More than three quarters (78%) of U.S. adults either believe or aren’t sure about at least one of eight false statements about the COVID-19 pandemic or COVID-19 vaccines, with unvaccinated adults and Republicans among those most likely to hold misconceptions, a new KFF COVID-19 Vaccine Monitor report shows.

Nearly two-thirds (64%) of unvaccinated adults believe or are unsure about at least half of the eight false statements – more than three times the share of vaccinated adults (19%). Nearly half (46%) of Republicans believe or are unsure about at least half the statements, three times the share of Democrats (14%).

The findings highlight a major challenge for efforts to accurately communicate the rapidly evolving science about the pandemic when false and ambiguous information can spread quickly, whether inadvertently or deliberately, through social media, polarized news sources and other outlets.

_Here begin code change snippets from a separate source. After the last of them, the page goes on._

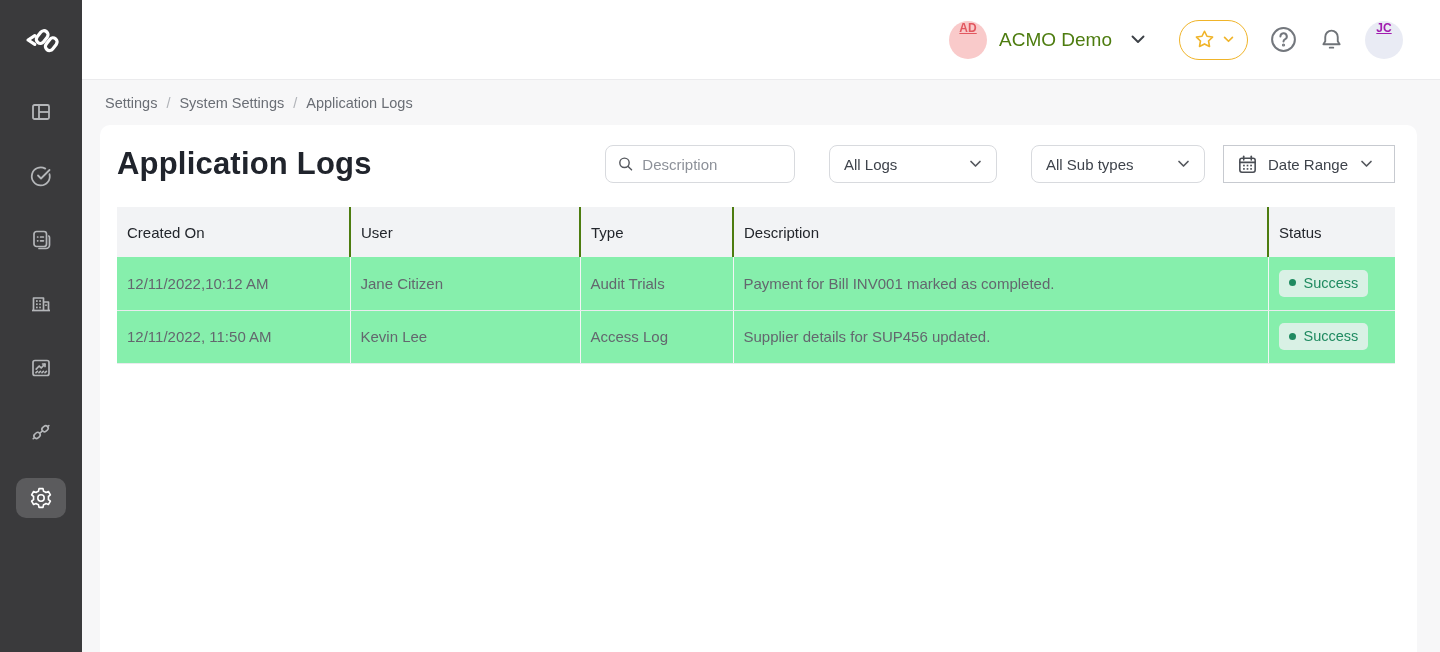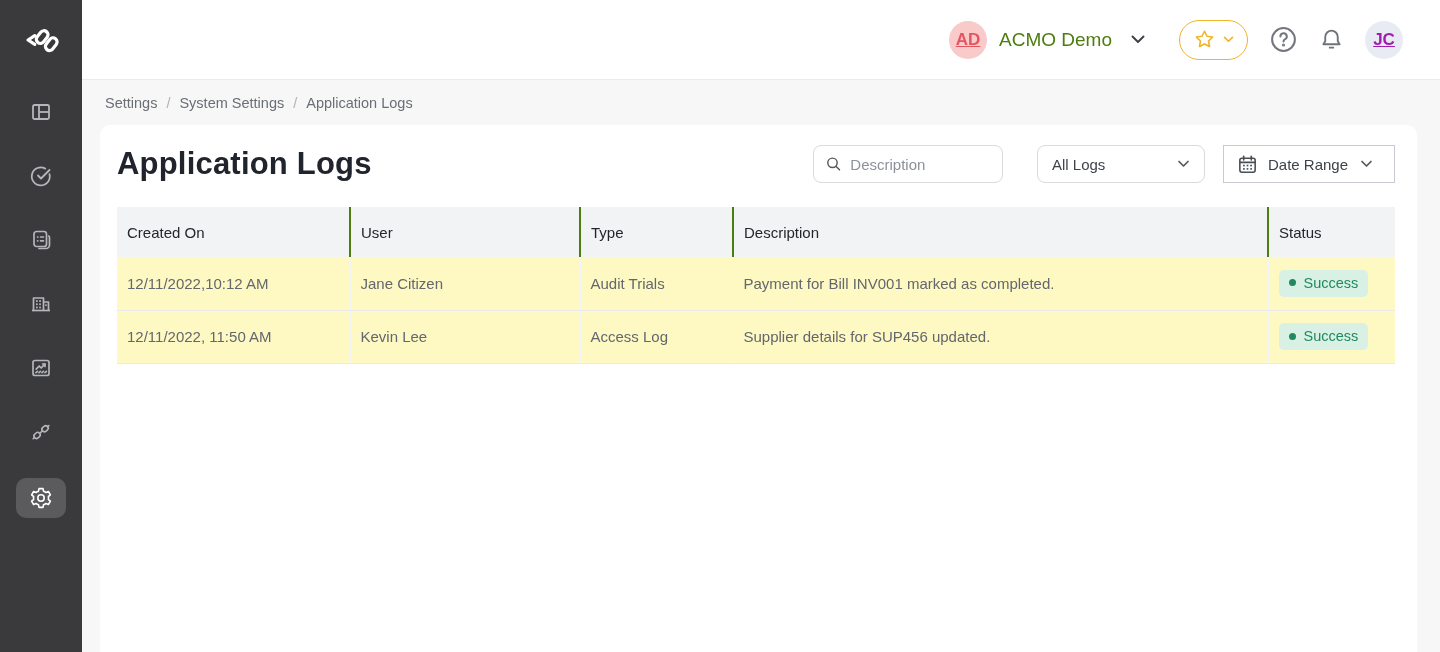--- a/index.html
+++ b/index.html
@@ -20,21 +20,21 @@
 
   
   .main { flex:1; display:flex; flex-direction:column; min-width:0; }
 
   
   .topbar { height:80px; background:#ffffff; border-bottom:1px solid #ebebed; display:flex; align-items:center; padding:0 37px 0 35px; flex-shrink:0; }
   .search-box { width:607px; height:36px; border:1px solid #d9dee8; border-radius:18px; display:flex; align-items:center; padding:0 14px; gap:9px; background:#fff; }
   .search-box input { border:none; outline:none; flex:1; font-size:15px; color:#3e434b; font-family:inherit; background:transparent; }
   .search-box input::placeholder { color:#8d9199; }
   .topbar-right { margin-left:auto; display:flex; align-items:center; }
-  .avatar { border-radius:50%; display:flex; align-items:center; justify-content:center; font-weight:700; font-size:17px;text-decoration:underline; }
+  .avatar { border-radius:50%; display:flex; justify-content:center; font-weight:700; font-size:12px;text-decoration:underline; }
   .org-avatar { width:38px; height:38px; background:#f9caca; color:#e2575f; }
   .org-name { margin-left:12px; font-size:19px; color:#4d7c0f; font-weight:500; }
   .org-chevron { margin-left:19px; color:#3c4046; display:flex; cursor:pointer; }
   .star-pill { margin-left:34px; width:69px; height:40px; border:1.5px solid #f0b429; border-radius:20px; display:flex; align-items:center; justify-content:center; gap:7px; background:#fff; cursor:pointer; }
   .icon-btn { margin-left:22px; background:none; border:none; display:flex; align-items:center; cursor:pointer; }
   .user-avatar { width:38px; height:38px; background:#e9ebf4; color:#a21caf; margin-left:21px; cursor:pointer; }
 
   
   .breadcrumb-bar { height:45px; display:flex; align-items:center; padding-left:23px; font-size:14.5px; color:#6a6e75; flex-shrink:0; }
   .crumb { cursor:pointer; }
@@ -53,21 +53,21 @@
   .filter-input input::placeholder { color:#8d9199; }
   .filter-select { height:38px; border:1px solid #d8dade; border-radius:8px; display:flex; align-items:center; justify-content:space-between; padding:0 14px; font-size:15px; color:#3e434b; background:#fff; cursor:pointer;margin-left:16px; }
   .w-logs { width:168px; } .w-subtypes { width:174px; }
   .date-range-btn { width:172px; height:38px; border:1px solid #c7cad0; border-radius:0; display:flex; align-items:center; padding:0 13px; gap:10px; font-size:15px; color:#3e434b; background:#fff; cursor:pointer; }
   .date-range-btn .chev { margin-left:2px; }
 
   
   table.log-table { width:100%; border-collapse:collapse; table-layout:fixed; }
   .log-table thead th { background:#f2f3f5; height:50px; text-align:left; padding-left:10px; font-size:15px; font-weight:500; color:#23262c; border-right:2px solid #4d7c0f; }
   .log-table thead th:last-child { border-right:none; }
-  .log-table tbody td { height:53px; border-bottom:1px solid #e9ebee; border-right:1px solid #f4f5f6; padding-left:10px; font-size:15px; color:#63676e; background:#fef9c3; }
+  .log-table tbody td { height:53px; border-bottom:1px solid #e9ebee; border-right:1px solid #f4f5f6; padding-left:10px; font-size:15px; color:#63676e; background:#86efac; }
   .log-table tbody td:last-child { border-right:none; }
   .badge-success { display:inline-flex; align-items:center; gap:8px; background:#d9f1e5; color:#1f8a60; border-radius:5px; padding:5px 10px 6px 10px; font-size:14.5px; }
   .badge-dot { width:7px; height:7px; border-radius:50%; background:#1f8a60; }
 </style>
 </head>
 <body>
 
 <aside class="sidebar">
   <div class="logo-wrap">
     <svg width="46" height="46" viewBox="0 0 48 48" fill="none" stroke="#ffffff" stroke-width="3.4" stroke-linecap="round" stroke-linejoin="round">
@@ -215,20 +215,26 @@
             <input type="text" placeholder="Description" style="">
           </div>
 
           <div class="filter-select w-logs">
             <span>All Logs</span>
             <svg width="13" height="8" viewBox="0 0 12 8" fill="none" stroke="#55585e" stroke-width="1.7" stroke-linecap="round" stroke-linejoin="round">
               <path d="M1.5 1.5 L6 6 L10.5 1.5"></path>
             </svg>
           </div>
 
+          <div class="filter-select w-subtypes">
+            <span>All Sub types</span>
+            <svg width="13" height="8" viewBox="0 0 12 8" fill="none" stroke="#55585e" stroke-width="1.7" stroke-linecap="round" stroke-linejoin="round">
+              <path d="M1.5 1.5 L6 6 L10.5 1.5"></path>
+            </svg>
+          </div>
 
           <div class="date-range-btn">
             <svg width="21" height="21" viewBox="0 0 20 20" fill="none" stroke="#4a4e55" stroke-width="1.5" stroke-linecap="round">
               <rect x="2.7" y="4" width="14.6" height="13.3" rx="2"></rect>
               <line x1="6.4" y1="2.2" x2="6.4" y2="5.6"></line>
               <line x1="13.6" y1="2.2" x2="13.6" y2="5.6"></line>
               <line x1="2.7" y1="8" x2="17.3" y2="8"></line>
               <g fill="#4a4e55" stroke="none">
                 <rect x="5.8" y="10.2" width="1.6" height="1.6"></rect>
                   <rect x="9.2" y="10.2" width="1.6" height="1.6"></rect>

The new report assesses the public’s awareness of, and belief in, a range of “myths” about the disease and the vaccines to prevent it. The most common misconceptions include:

• Most (60%) adults say they’ve heard that the government is exaggerating the number of COVID-19 deaths by counting deaths due to other factors and either believe it to be true (38%) or aren’t sure if it is true or false (22%).

• Four in 10 (39%) say they’ve heard pregnant women should not get the COVID-19 vaccine and believe it to be true (17%) or aren’t sure (22%).

• Three in 10 (31%) say they’ve heard that the vaccine has been shown to cause infertility and either believe it (8%) or aren’t sure if it’s true (23%).